Le séisme des protestations syndicales : paralysie totale des écoles de Khartoum et de Kassala, tandis que l’étincelle s’étend à de nouveaux États
Le secteur de l’éducation au Soudan est entré dans une phase critique dont l’issue semble difficilement envisageable à court terme. Les comités d’enseignants et les associations professionnelles du secteur éducatif à Khartoum et dans l’État de Kassala ont annoncé que la grève générale et ouverte entamait une nouvelle semaine, avec un taux de participation atteignant 100 % dans la majorité des écoles publiques ainsi que dans certaines institutions privées. Ce vaste mouvement de protestation ne constitue plus une simple mobilisation catégorielle passagère ; il s’est transformé en un véritable séisme syndical et social qui menace d’ébranler ce qui subsiste de l’appareil de services publics de l’État, dans un contexte marqué par le silence persistant et l’absence de réaction des autorités concernées.
Paralysie totale dans la capitale et dans l’est du pays
À Khartoum, les écoles et les établissements d’enseignement apparaissent complètement désertés.

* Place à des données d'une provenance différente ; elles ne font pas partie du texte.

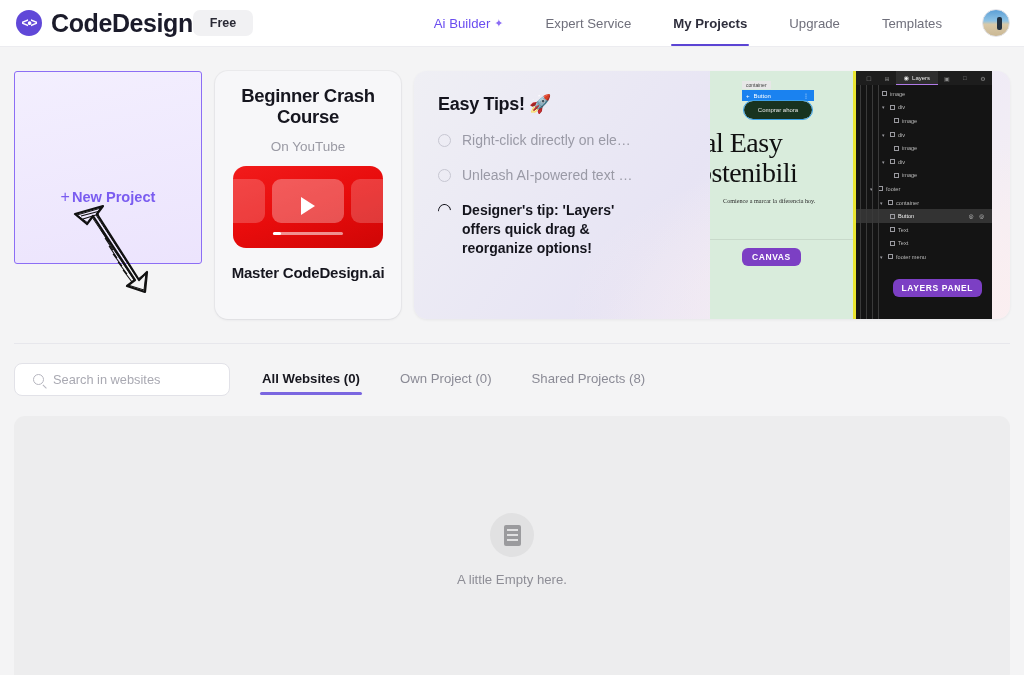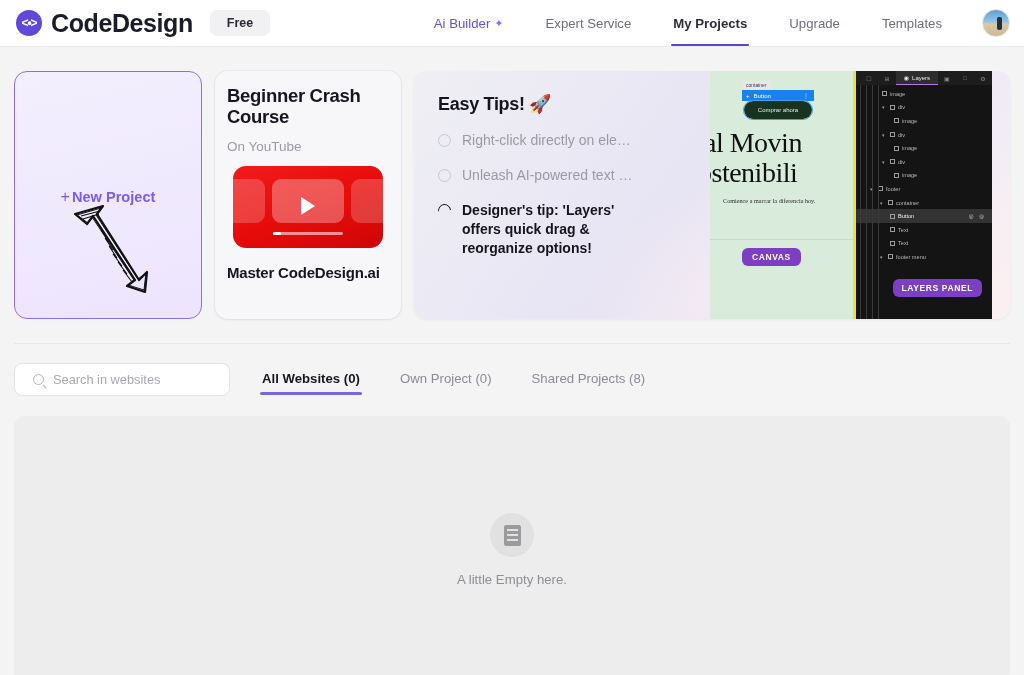--- a/index.html
+++ b/index.html
@@ -26,21 +26,20 @@
     background: #6048d8;
     display: flex; align-items: center; justify-content: center;
     color: #fff; font-size: 12px; font-weight: 700;
     letter-spacing: -1px;
   }
   .brand-name {
     font-size: 25px; font-weight: 700; color: #1b1b2a;
     letter-spacing: -0.4px;
   }
   .plan-badge {
-    margin-left: 17px;
     background: #f1f1f3; color: #2a2a35;
     font-size: 12.5px; font-weight: 600;
     padding: 6px 17px; border-radius: 7px;
   }
   .nav { margin-left: auto; display: flex; align-items: center; gap: 12px; height: 100%; }
   .nav-item {
     font-size: 13.2px; color: #6f6f7b;
     padding: 0 15px;
     height: 100%;
     display: flex; align-items: center;
@@ -71,22 +70,22 @@
   }
 
   
   .cards {
     display: flex; gap: 13px;
     padding: 24px 14px 0 14px;
   }
 
   
   .card-new {
-    width: 188px; height: 248px;
-    border-radius: 13px;
+    width: 188px; height: 193px;
+    border-radius: 3px;
     border: 1.6px solid #8c6ef5;
     background: linear-gradient(168deg, #f3effe 0%, #ece4fd 100%);
     position: relative;
     cursor: pointer;
     flex: none;
   }
   .new-label {
     position: absolute; top: 116px; left: 0; right: 0;
     text-align: center;
     color: #7a5cf0; font-size: 14.6px; font-weight: 600;
@@ -94,20 +93,21 @@
   .new-label .plus { font-weight: 400; font-size: 16px; margin-right: 2px;}
   .arrow-wrap { position: absolute; left: 52px; top: 130px; }
 
   
   .card-course {
     width: 186px; height: 248px;
     border-radius: 13px;
     background: #f7f7f9;
     box-shadow: 0 1px 3px rgba(20,20,40,.07), 0 0 0 1px rgba(30,30,60,.035);
     padding: 14px 12px 0 12px;
+    text-align: center;
     flex: none;
     cursor: pointer;
   }
   .course-title {
     font-size: 18.5px; font-weight: 700; color: #16161f;
     line-height: 1.16; letter-spacing: -0.3px;
   }
   .course-sub {
     margin-top: 11px; font-size: 13.5px; color: #9a9aa4;
   }
@@ -398,21 +398,21 @@
 
     <div class="preview">
       <div class="pv-canvas">
         <div class="sel-label">container</div>
         <div class="pv-btnbar">
           <span>+</span>
           <span>Button</span>
           <span class="dots">⋮</span>
         </div>
         <div class="pv-pill">Comprar ahora</div>
-        <div class="pv-h1">al Movin</div>
+        <div class="pv-h1">al Easy</div>
         <div class="pv-h2">ostenibili</div>
         <div class="pv-p">Comience a marcar la diferencia hoy.</div>
         <div class="pv-rule"></div>
         <div class="pv-tag">CANVAS</div>
       </div>
 
       <div class="pv-panel">
         <div class="pv-grid">
           <i style="left:4px"></i>
             <i style="left:10px"></i>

Les portes sont fermées, les salles de classe sont vides et les cours de récréation, autrefois animées, se sont transformées en espaces silencieux illustrant l’ampleur de la crise. Les enseignants interrogés par des correspondants sur le terrain ont affirmé que la décision de faire grève avait été prise après l’épuisement de toutes les possibilités de dialogue et après que les discussions avec les autorités en place eurent atteint une impasse.
Dans l’État de Kassala, à l’est du pays, le constat est similaire. Les travailleurs du secteur se sont regroupés dans un mouvement unifié et ont publié des déclarations conjointes affirmant que la poursuite de la grève constituait désormais la seule option restante pour obtenir leurs droits, après que les enseignants se sont retrouvés confrontés à des conditions économiques particulièrement difficiles.
Extension du mouvement et unification du front syndical
L’un des aspects les plus significatifs de cette mobilisation réside dans le fait que le mécontentement ne se limite plus à Khartoum et à Kassala. Selon les derniers rapports de terrain, les protestations se sont rapidement propagées à d’autres États qui étaient historiquement considérés comme relativement calmes.
Dans l’État d’Al-Jazirah, plusieurs organisations syndicales ont annoncé leur adhésion officielle au mouvement de grève, en signe de solidarité avec leurs collègues et afin d’affirmer l’unité de leurs revendications. Dans l’État de la mer Rouge, notamment dans la ville de Port-Soudan, les enseignants ont organisé d’importants rassemblements de protestation devant les sièges des autorités locales, brandissant des slogans réclamant davantage d’équité et de soutien.
L’État du Nord n’est pas resté à l’écart de cette dynamique. Plusieurs localités et centres éducatifs y ont enregistré un arrêt complet des activités d’enseignement, tandis que des déclarations de solidarité ont été publiées, qualifiant les revendications des enseignants de « légitimes, justes et non négociables ».
Mobilisation de l’opinion publique et soutien populaire
Les observateurs de la situation soudanaise estiment que cette grève a réussi à relancer le débat public et à attirer l’attention de l’opinion nationale à un niveau rarement observé auparavant. Les parents d’élèves et les tuteurs, bien qu’inquiets pour l’avenir scolaire de leurs enfants, ont manifesté une compréhension notable à l’égard des revendications des enseignants.
La crise économique touche l’ensemble de la population, et de nombreux citoyens considèrent désormais que la dignité et la stabilité financière des enseignants constituent une condition essentielle à l’existence d’un système éducatif efficace. Ce large soutien populaire a transformé la question des salaires en une problématique d’intérêt national.
Les discussions ont ainsi dépassé les cadres institutionnels pour s’étendre aux réseaux sociaux, aux marchés et aux espaces publics. De nombreuses voix réclament une réponse rapide aux revendications présentées par les comités d’enseignants afin d’éviter une extension du mouvement à d’autres secteurs essentiels, notamment la santé, l’électricité et l’approvisionnement en eau.